[[ Data records open ]]

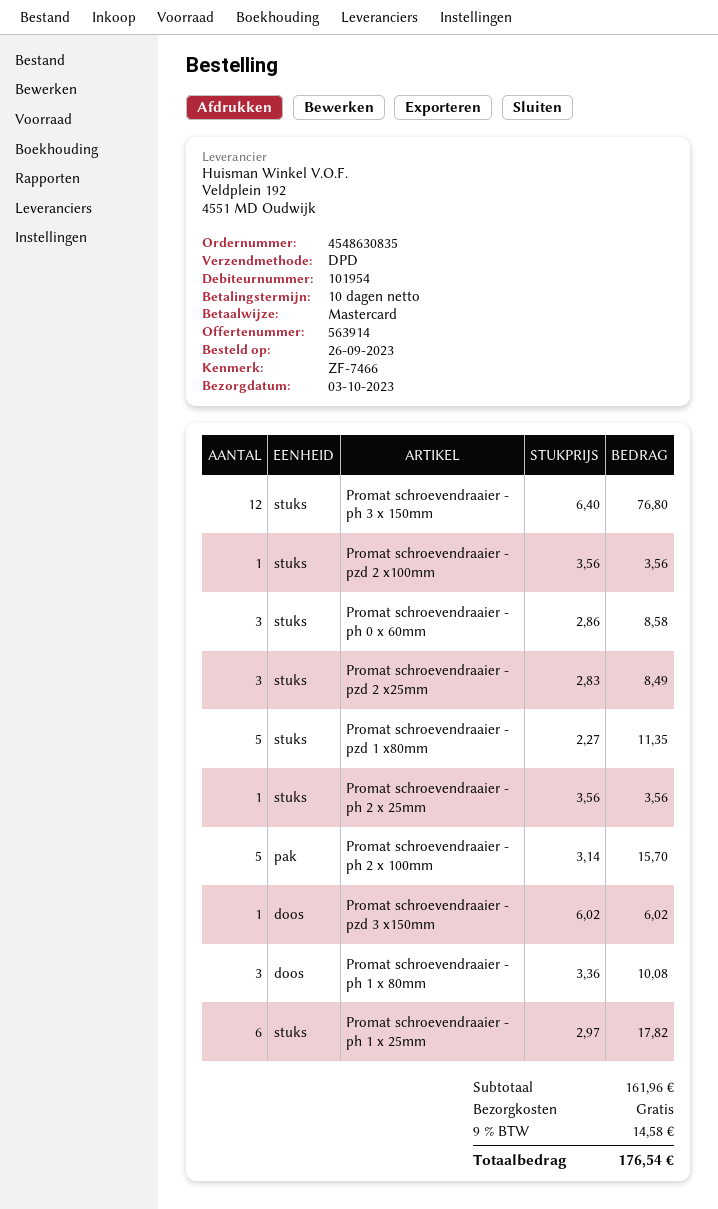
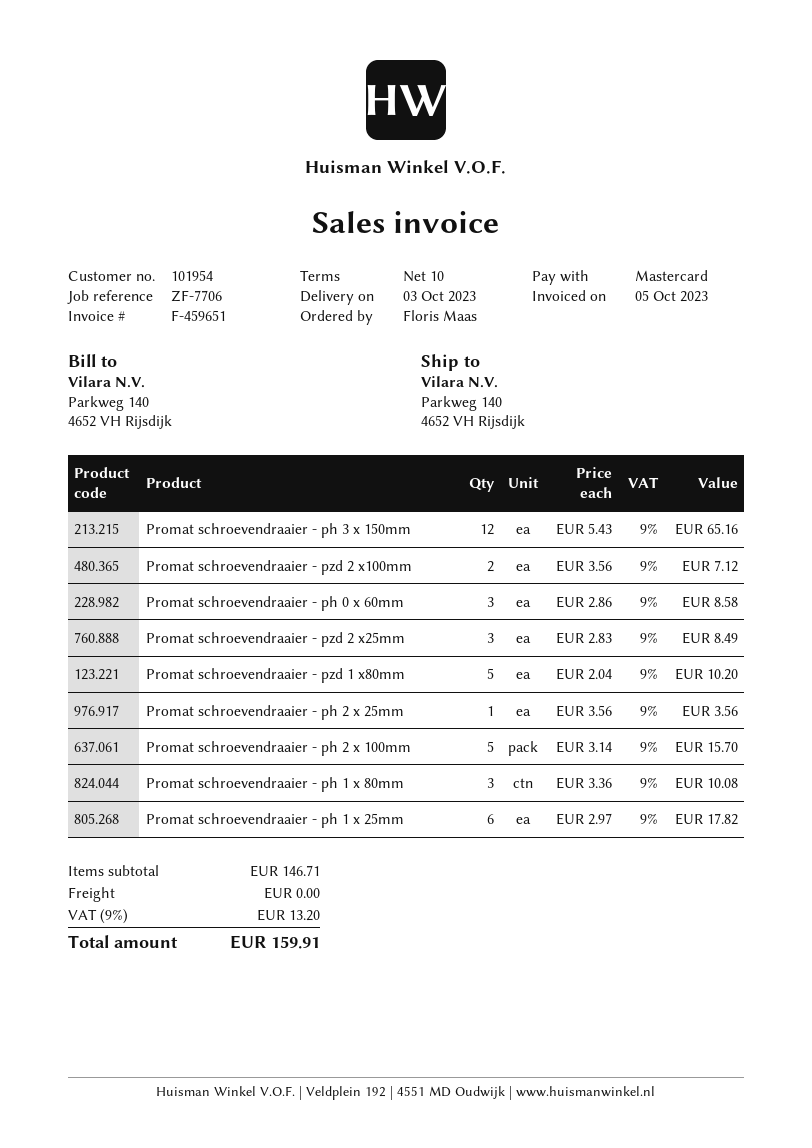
reference: ZF-7466 -> ZF-7706
Promat schroevendraaier - ph 3 x 150mm: 12 x 6.40 = 76.80 -> 12 x 5.43 = 65.16
Promat schroevendraaier - pzd 2 x100mm: 1 x 3.56 = 3.56 -> 2 x 3.56 = 7.12
Promat schroevendraaier - pzd 1 x80mm: 5 x 2.27 = 11.35 -> 5 x 2.04 = 10.20
Promat schroevendraaier - pzd 3 x150mm: 1 x 6.02 = 6.02 -> none
subtotal: 161.96 -> 146.71
tax: 9% = 14.58 -> 9% = 13.20
total: 176.54 -> 159.91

[[ Data records closed ]]

=== Problem statement ===
Lines of the data above that include the string "Promat" must each be copied.

=== Response below ===
Promat schroevendraaier - ph 3 x 150mm: 12 x 6.40 = 76.80 -> 12 x 5.43 = 65.16
Promat schroevendraaier - pzd 2 x100mm: 1 x 3.56 = 3.56 -> 2 x 3.56 = 7.12
Promat schroevendraaier - pzd 1 x80mm: 5 x 2.27 = 11.35 -> 5 x 2.04 = 10.20
Promat schroevendraaier - pzd 3 x150mm: 1 x 6.02 = 6.02 -> none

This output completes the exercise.